Beyond Translation: LLM-Based Data Generation for Multilingual Fact-Checking
Yi-Ling Chung, Aurora Cobo, Pablo Serna
TL;DR
The paper tackles multilingual misinformation by introducing MultiSynFact, a 2.2M claim-source dataset generated with an LLM-driven pipeline that uses Wikipedia as external knowledge and rigorous validation.
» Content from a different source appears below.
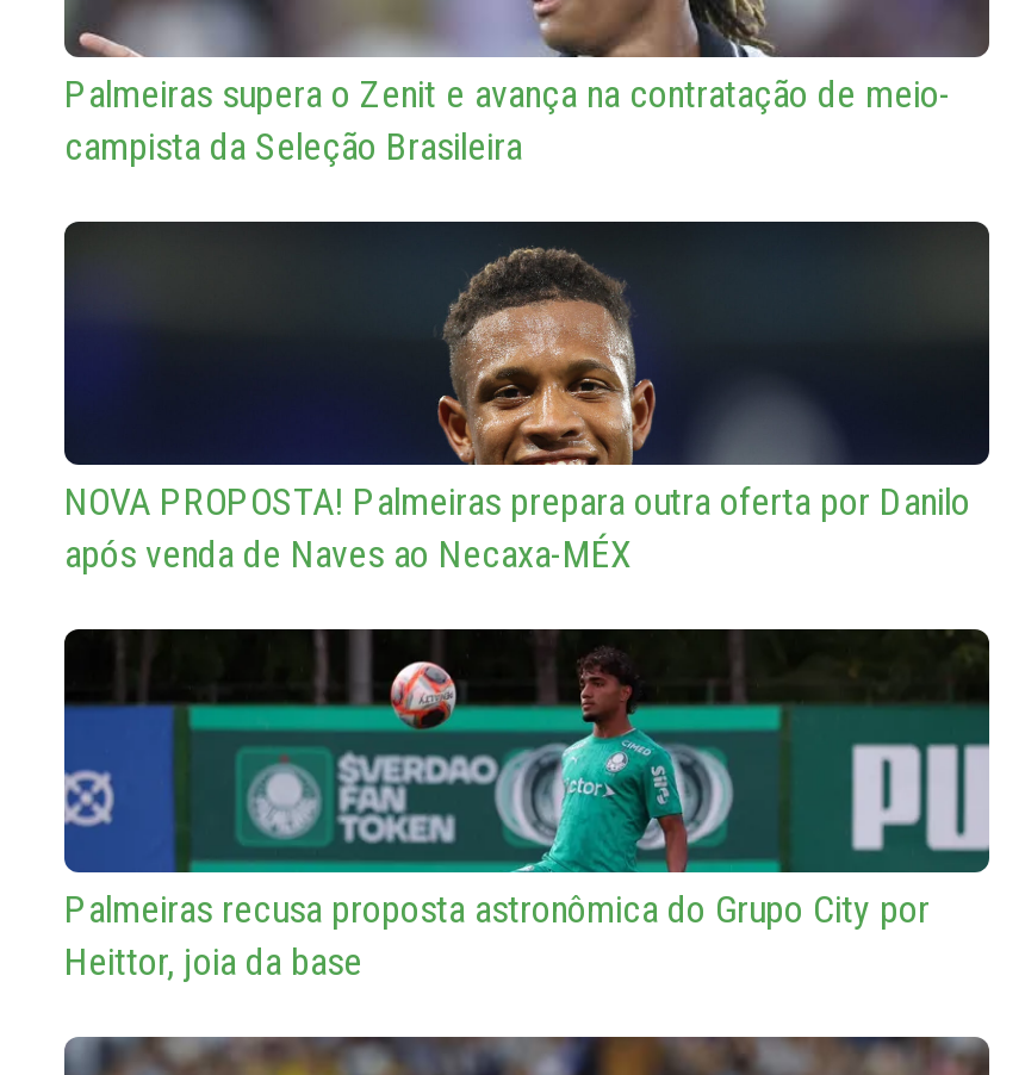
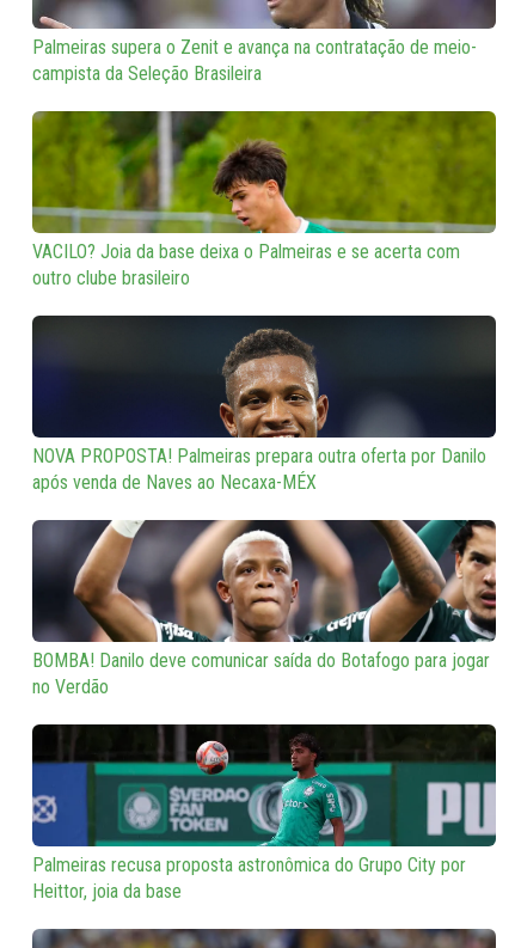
none -> [32,110,496,290] [image] | VACILO? Joia da base deixa o Palmeiras e se acerta com | outro clube brasileiro
none -> [32,519,497,699] [image] | BOMBA! Danilo deve comunicar saída do Botafogo para jogar | no Verdão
The approach combines knowledge extraction, multilingual claim generation, and MNLI-based filtering to ensure high-quality, language-diverse data. Empirical results show consistent improvements in monolingual, multilingual, and cross-lingual fact-checking when training with MultiSynFact, underscoring the value of synthetic multilingual data for generalization. The authors provide an open-source toolkit to enable broad adoption and future enhancements, advancing practical multilingual fact-checking, particularly for low-resource languages.
Abstract
Robust automatic fact-checking systems have the potential to combat online misinformation at scale. However, most existing research primarily focuses on English. In this paper, we introduce MultiSynFact, the first large-scale multilingual fact-checking dataset containing 2.2M claim-source pairs designed to support Spanish, German, English, and other low-resource languages. Our dataset generation pipeline leverages Large Language Models (LLMs), integrating external knowledge from Wikipedia and incorporating rigorous claim validation steps to ensure data quality. We evaluate the effectiveness of MultiSynFact across multiple models and experimental settings. Additionally, we open-source a user-friendly framework to facilitate further research in multilingual fact-checking and dataset generation.